*EXERCISE GOAL:* Check the entries below and say how many lines include the word "total". No other text is wanted.

(INPUT RECORDS)

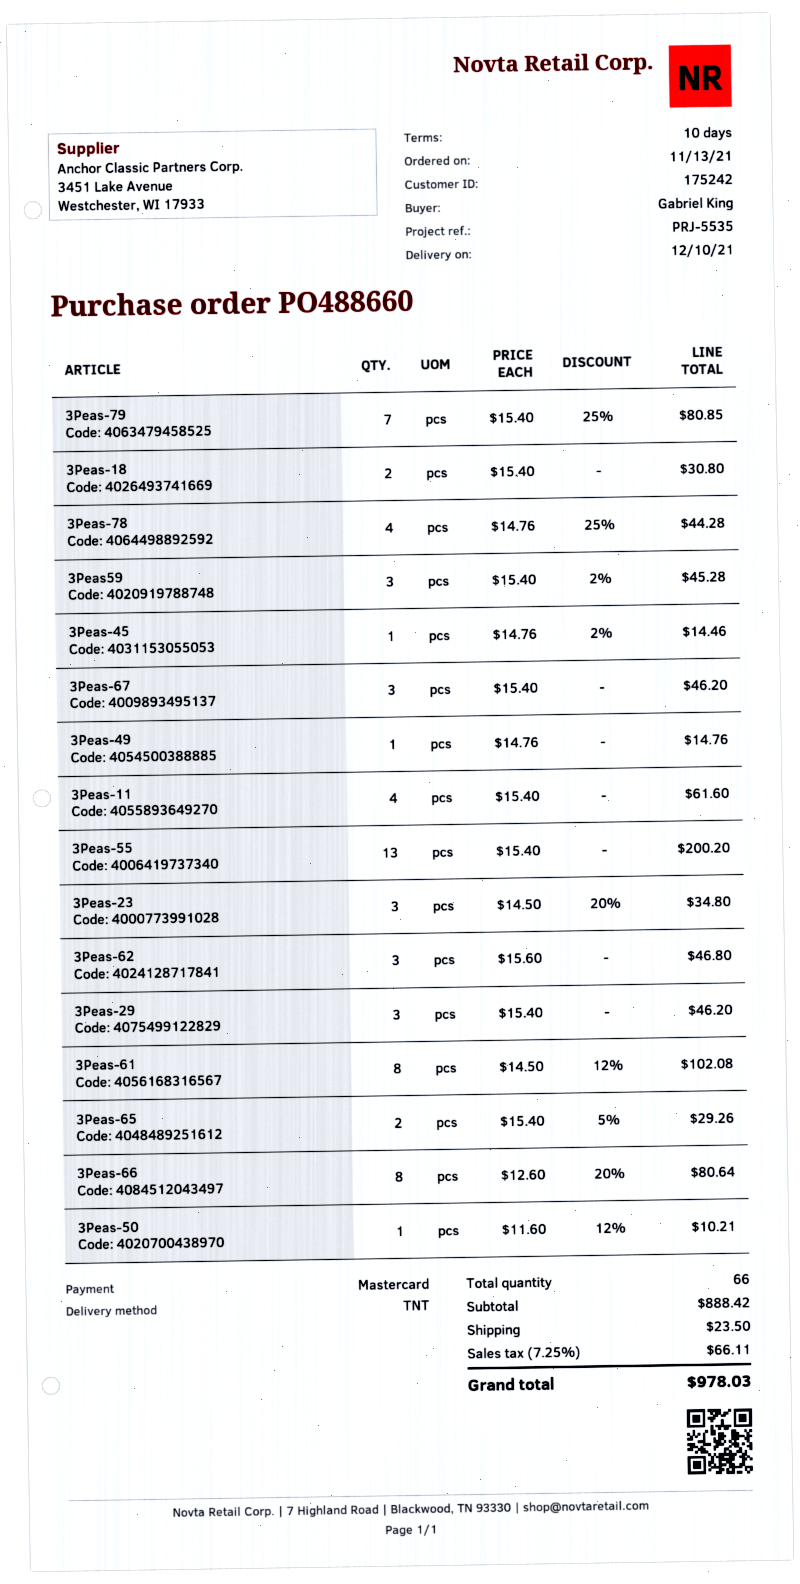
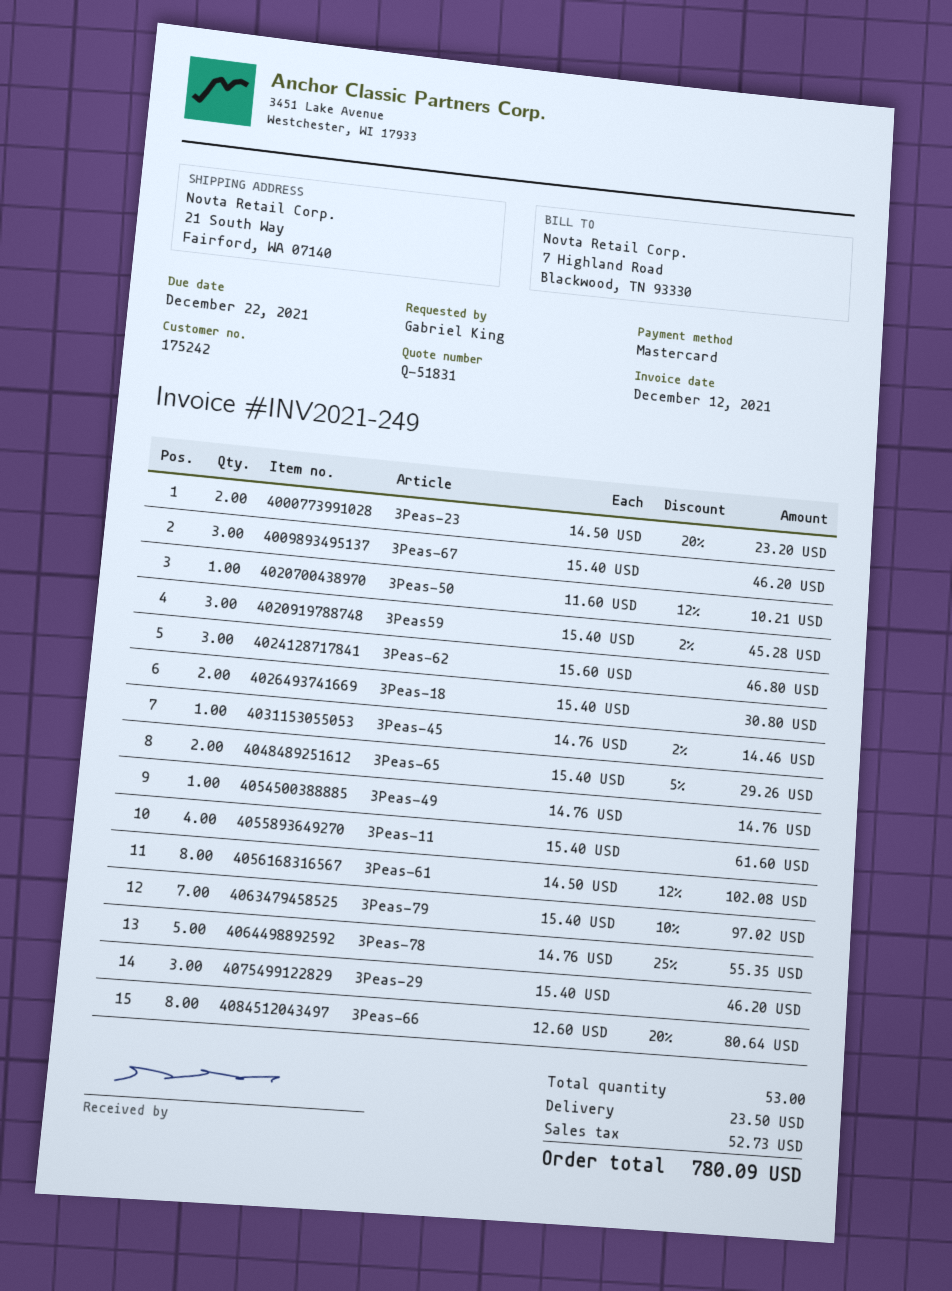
3Peas-79: 7 x 15.40 - 25% = 80.85 -> 7 x 15.40 - 10% = 97.02
3Peas-78: 4 x 14.76 - 25% = 44.28 -> 5 x 14.76 - 25% = 55.35
3Peas-55: 13 x 15.40 = 200.20 -> none
3Peas-23: 3 x 14.50 - 20% = 34.80 -> 2 x 14.50 - 20% = 23.20
total quantity: 66 -> 53
tax: 66.11 -> 52.73
total: 978.03 -> 780.09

(End INPUT RECORDS)

*RESPONSE AREA:* 2